A total of 90% of GP practices were rated 'good' by the CQC in July 2021, while 5% were awarded an 'oustanding' rating by the watchdog. In comparison, 67% of NHS acute core services were rated as 'good', while 8% were 'outstanding'.
Just 4% of the 6,429 surgeries were rated 'requires improvement, while around 0.5% were deemed 'inadequate' by the CQC. This comes at a time when GP practices are dealing with record numbers of consultations and levels of admin work.
The report highlighted the efforts of GPs delivering the COVID-19 vaccination campaign, praising GP practices - working across PCNs - for being 'at the forefront of this critical task'. It also recognised GP work to move 'rapidly' to remote consultations to respond to the pandemic.
Patient access
It said patients, at times, found triage systems 'cumbersome' - and they had difficultly figuring out the ‘best or correct’ way to contact practices. Report authors also said that people complained about being put on hold 'often', or being stuck in a queue for ‘a long time’.
The CQC backed calls from the RCGP to carry out a comprehensive review of total triage and remote consultations - insisting that the profession must work with patients to ensure that health inequalities are not exacerbated by new ways of working.
Figures from this year's GP patient survey quoted in the report showed that a high proportion of people (83%) continued to say that they had a good experience of their GP practice, similar to the results across the previous three years. Satisfaction rates for appointment times also rose to 67% this year, up from 63% in 2020.
But issues were reported around access, while some patients reported issues with chasing up referral requests, prescription requests or having to discuss with a receptionist why they needed an appointment.
Patient experience
Despite the watchdog admitting that the pandemic had been a ‘steep learning curve’ for some practices around remote access, it said that improvements should not be lost during the recovery - but ‘strengthened and embedded’.
It said: ‘We support the RCGP’s call for an evaluation of what ‘good’ looks like for digital triage systems, co-designed with patients and clinicians, to ensure that they do not exacerbate health inequalities.’

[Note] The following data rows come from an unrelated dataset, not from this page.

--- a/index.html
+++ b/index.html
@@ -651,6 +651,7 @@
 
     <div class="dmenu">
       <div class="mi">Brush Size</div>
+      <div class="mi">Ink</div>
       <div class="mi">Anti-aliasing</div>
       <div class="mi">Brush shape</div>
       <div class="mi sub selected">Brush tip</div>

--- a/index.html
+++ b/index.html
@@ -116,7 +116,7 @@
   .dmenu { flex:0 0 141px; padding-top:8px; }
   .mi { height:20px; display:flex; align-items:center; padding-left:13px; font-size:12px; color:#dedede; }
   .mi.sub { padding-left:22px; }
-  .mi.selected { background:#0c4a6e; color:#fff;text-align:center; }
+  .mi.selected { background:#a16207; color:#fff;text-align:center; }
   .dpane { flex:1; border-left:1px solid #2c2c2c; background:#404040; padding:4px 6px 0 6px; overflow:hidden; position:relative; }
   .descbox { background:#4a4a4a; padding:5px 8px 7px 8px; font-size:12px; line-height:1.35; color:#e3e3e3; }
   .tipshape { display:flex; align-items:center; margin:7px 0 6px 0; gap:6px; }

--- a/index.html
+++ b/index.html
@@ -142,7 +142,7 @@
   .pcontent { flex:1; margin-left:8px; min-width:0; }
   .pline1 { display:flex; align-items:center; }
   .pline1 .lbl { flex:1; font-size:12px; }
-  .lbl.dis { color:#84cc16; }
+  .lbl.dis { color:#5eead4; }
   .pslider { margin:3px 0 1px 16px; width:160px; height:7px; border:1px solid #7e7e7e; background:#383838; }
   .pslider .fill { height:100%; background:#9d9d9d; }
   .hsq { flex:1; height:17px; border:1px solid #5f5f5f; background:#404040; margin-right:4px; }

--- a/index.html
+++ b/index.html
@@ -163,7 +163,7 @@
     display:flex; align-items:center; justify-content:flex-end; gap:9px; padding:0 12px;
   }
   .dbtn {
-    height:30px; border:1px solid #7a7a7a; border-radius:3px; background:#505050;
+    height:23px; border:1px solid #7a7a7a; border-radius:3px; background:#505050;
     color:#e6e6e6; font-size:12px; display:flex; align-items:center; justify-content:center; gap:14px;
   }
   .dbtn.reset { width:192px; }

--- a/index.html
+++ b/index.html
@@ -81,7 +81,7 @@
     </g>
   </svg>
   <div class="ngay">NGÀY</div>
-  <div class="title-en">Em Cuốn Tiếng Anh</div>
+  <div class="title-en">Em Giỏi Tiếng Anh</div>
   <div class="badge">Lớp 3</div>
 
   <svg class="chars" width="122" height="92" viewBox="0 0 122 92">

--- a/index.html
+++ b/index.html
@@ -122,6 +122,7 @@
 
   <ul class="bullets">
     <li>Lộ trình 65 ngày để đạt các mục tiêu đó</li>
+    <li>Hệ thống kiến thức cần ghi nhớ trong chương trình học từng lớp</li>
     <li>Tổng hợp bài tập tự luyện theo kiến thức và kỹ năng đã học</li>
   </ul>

NHS England guidance earlier this year said NHS organisations should 'continue to support practices to increase significantly the use of online consultations, as part of embedding total triage', and suggested embedding total triage into the health service could be an 'enduring legacy of the pandemic'.
The RCGP has made clear that remote consultations 'will remain an important way of delivering general practice services in future', although face-to-face consultations will 'always remain a major element of general practice'. College chair Professor Martin Marshall has said that although the right balance will vary between practices and regions, he believes that the current 60% of appointments delivered face-to-face is 'about right'.
Remote consultation benefit
The report found that greater use of remote or digital care had been beneficial for many people, including those would would struggle to attend in-person appointments and people who are anxious about attending surgeries - adding some patients appreciate the 'flexibility' it offers.
'This included people with learning disabilities and people receiving cancer treatment. It said: 'We heard that remote consultations were more accessible for some people with a learning disability and their families and carers, as they removed the barriers imposed by travelling to appointments, particularly cost and time'.
Data around the total number of full-time equivalent GPs was also described as a 'concern' by the watchdog, which stressed that the profession would need the workforce to cope with the potential backlog of patients following disruption to services during the pandemic.
It advised that practices should use the Additional Roles Reimbursement Scheme (ARRS) to create 'bespoke multidisciplinary' teams, but insisted surgeries needed the capacity to supervise and support these new roles to 'meet the ambitions of the scheme.
Primary care leaders have repeatedly called on NHS England to provide additional funding to cover the cost of senior primary care staff taking time to train new recruits brought in by PCNs, as well as increased flexibile to hire a wider range of staff.